A distinctive characteristic of many of his sculptures flows from his specific use of hard-to-cast alloys and intense workmanship with these materials to reflect light. His technique, which required him to expand his expertise in metalworking, grew from the realization that “light-reflections could be used to substitute for many of the lines and contours” in a sculpture.

== Perpendicolari ==
His Perpendicolari sculptures, first developed in the middle of the 1960s, were a "step from the figurative to the abstract, and at the same time, a breakthrough to artistic autonomy." The life-size Perpendicolari works are slender metal sculptures of vertical axiality, free of a pedestal and imperceptibly attached to the ceiling by thin wires. They only lightly touch the ground and can be subtly twisted by the slightest impact so that they seem to float.
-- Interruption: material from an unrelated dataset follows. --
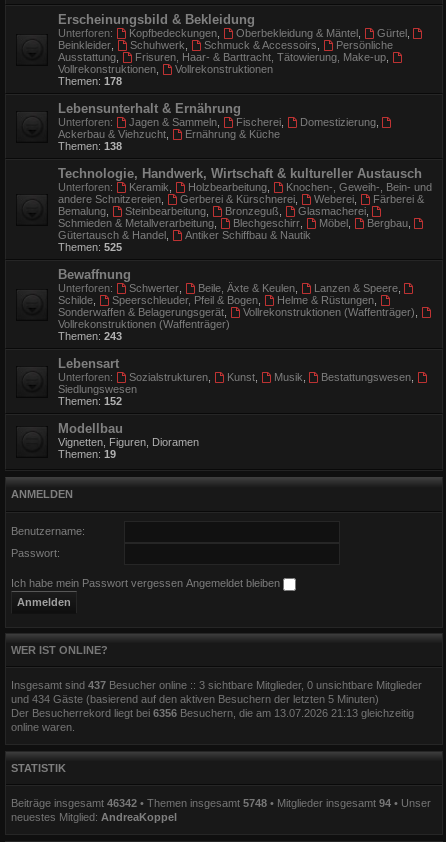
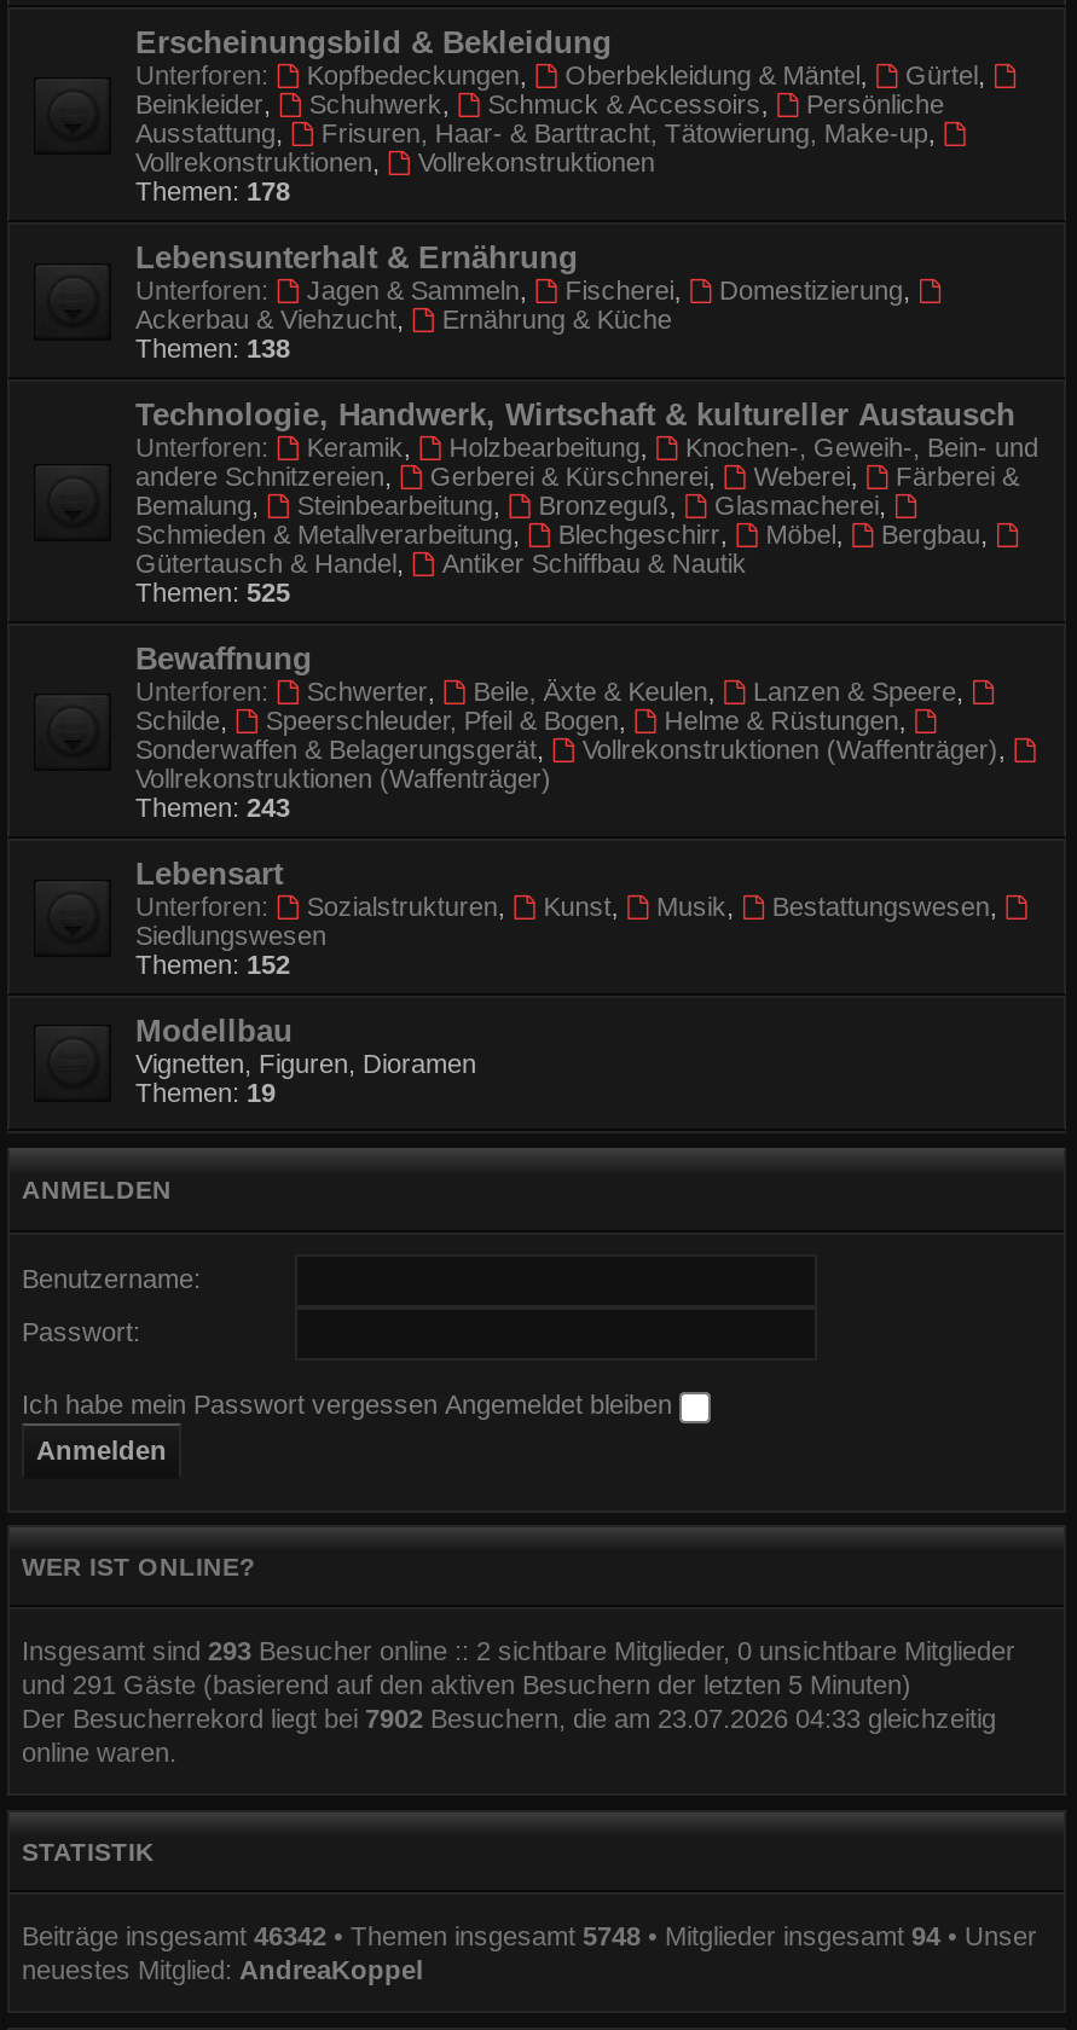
[11,679,422,691] Insgesamt sind 437 Besucher online :: 3 sichtbare Mitglieder, 0 unsichtbare Mitglieder -> [22,1636,1015,1665] Insgesamt sind 293 Besucher online :: 2 sichtbare Mitglieder, 0 unsichtbare Mitglieder
[11,693,379,705] und 434 Gäste (basierend auf den aktiven Besuchern der letzten 5 Minuten) -> [22,1670,911,1699] und 291 Gäste (basierend auf den aktiven Besuchern der letzten 5 Minuten)
[11,707,414,719] Der Besucherrekord liegt bei 6356 Besuchern, die am 13.07.2026 21:13 gleichzeitig -> [22,1704,996,1733] Der Besucherrekord liegt bei 7902 Besuchern, die am 23.07.2026 04:33 gleichzeitig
Movement and apparent weightlessness become the characteristic of Cordone's artistic expression. “In spite of what are enormous weights,” according to the German art critic Walter Vitt, Cordone achieves a property that might be described as “making light of the heavy.” With their form related to "human dimensions and proportions," according to Ost, "the Perpendiculari seem to float in space, weightless like a dancer, propelling himself into the air.”

== Vertikali ==
The Vertikali sculptures were conceived for the outdoors, anchored to the earth, often in correspondence with the surrounding architecture. They are stainless steel sculptures, larger than life, built by using segments of cylinders and spheres welded together in symmetrical or asymmetrical relationships.
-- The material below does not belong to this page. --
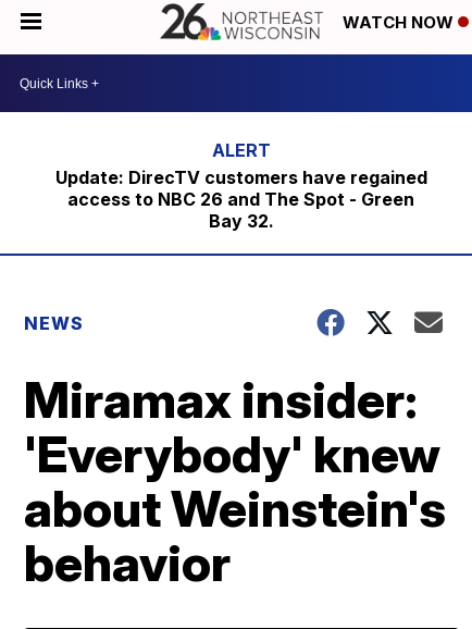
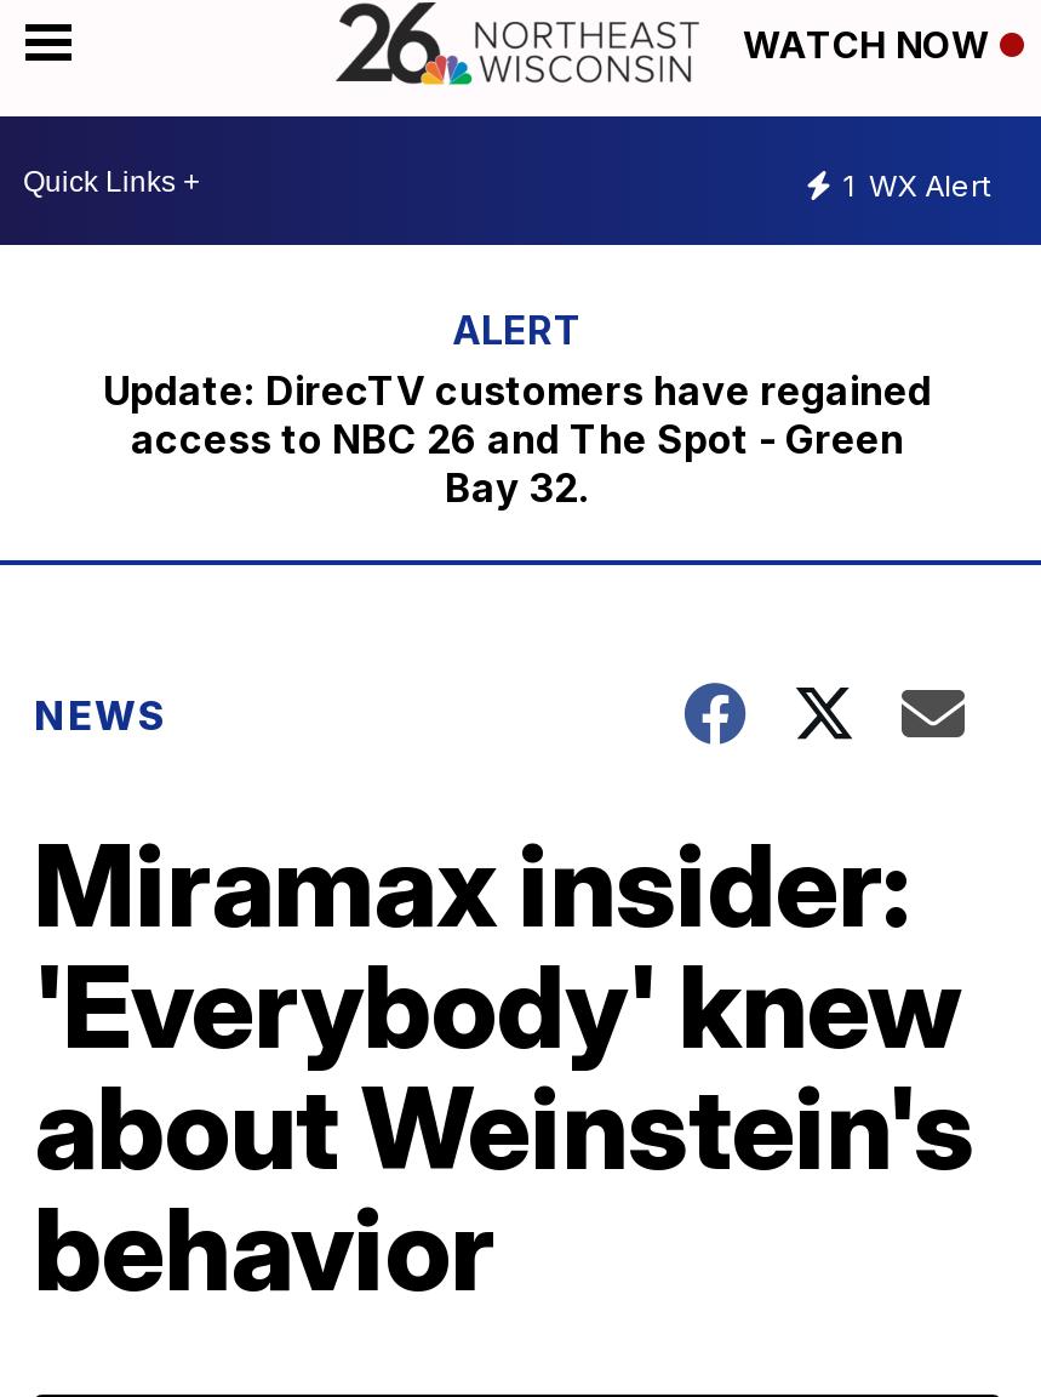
none -> [842,166,990,203] 1 WX Alert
 Because of their highly polished, reflective metal surfaces, these sculptures reflect the surrounding environment and architecture and are in a constant process of change.

== Componibili ==
The original sculptures Componibili of 1972 and 1973 were made from a special industrial polyurethane and based on the tetrahedral model of the carbon atom. They could be set up in a variety of ways, becoming ever new forms. A further development, which originated from the middle element of the Componibili, is the sculpture Cyclopentan (1973). It is now in the Bayer collection and was exhibited in 2013 in the Martin-Gropius-Bau in Berlin.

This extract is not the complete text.